Raise error if deps not provided with heads (#8335)

* Fill in deps if not provided with heads Before this change, if heads were passed without deps they would be silently ignored, which could be confusing. See #8334. * Use "dep" instead of a blank string This is the customary placeholder dep.

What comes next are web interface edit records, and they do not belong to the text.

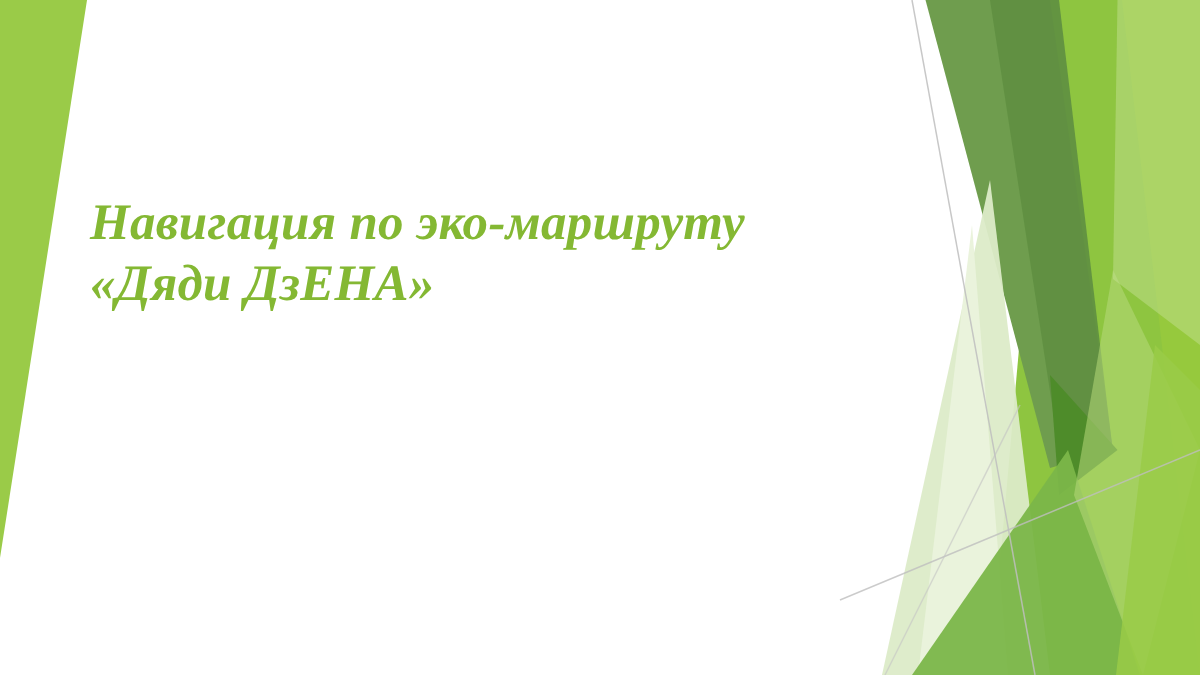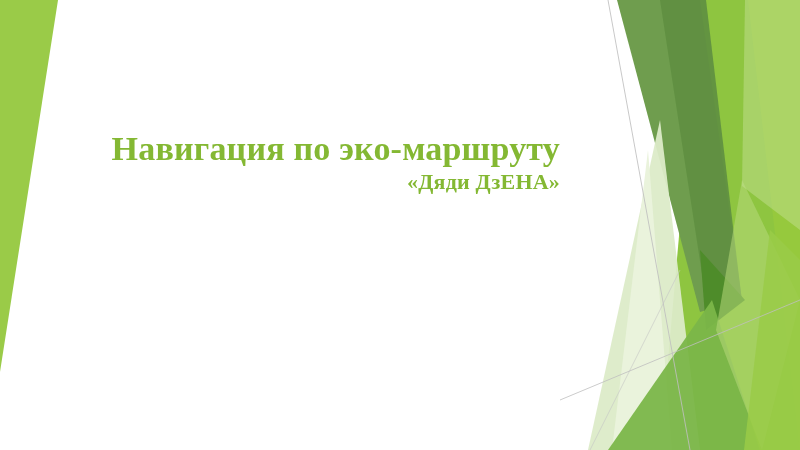--- a/index.html
+++ b/index.html
@@ -29,9 +29,10 @@
     left: 60px;
     top: 128px;
     width: 500px;
-    text-align: right;
+    text-align: left;
     line-height: 1.22;
     z-index: 5;
+    font-style: italic;
   }
   .title-line {
     display: block;

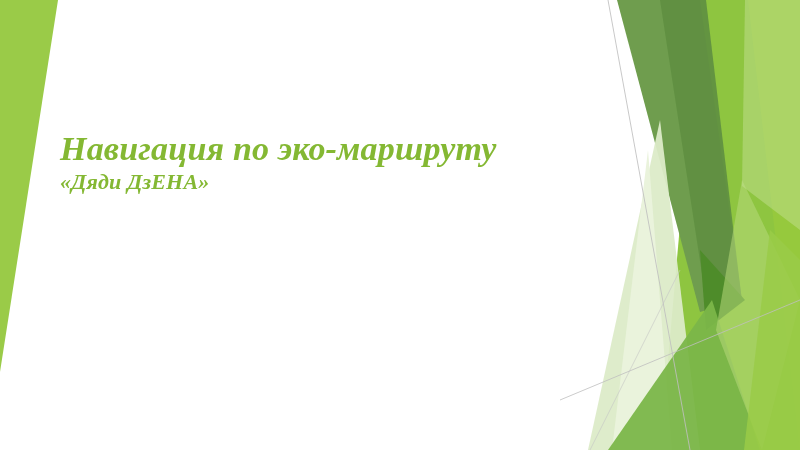--- a/index.html
+++ b/index.html
@@ -43,7 +43,7 @@
     white-space: nowrap;
   }
   #title-line-1 { font-size: 34px; }
-  #title-line-2 { font-size: 22px; }
+  #title-line-2 { font-size: 34px; }
 </style>
 </head>
 <body>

It might be better to show an error here instead though. * Throw error on heads without deps * Add a test * Fix tests * Formatting * Fix all tests * Fix a test I missed * Revise error message * Clean up whitespace Co-authored-by: Adriane Boyd <adrianeboyd@gmail.com>
2025-12-24 02:23:19 +03:00 · 2021-06-15 20:23:32 +09:00 · 2021-06-15 20:23:32 +09:00 · 2c105cdbce
commit 2c105cdbce
parent 0fd0d949c4
7 changed files with 39 additions and 11 deletions
--- a/spacy/errors.py
+++ b/spacy/errors.py
@ -843,6 +843,9 @@ class Errors:
             "DependencyMatcher token patterns. The token pattern in "
             "RIGHT_ATTR should return matches that are each exactly one token "
             "long. Invalid pattern:\n{node}")
+    E1017 = ("A Doc object requires both 'deps' and 'heads' for dependency "
+             "parses. If no dependency labels are available, provide "
+             "placeholder deps such as `deps=[\"dep\"]*len(heads)`.")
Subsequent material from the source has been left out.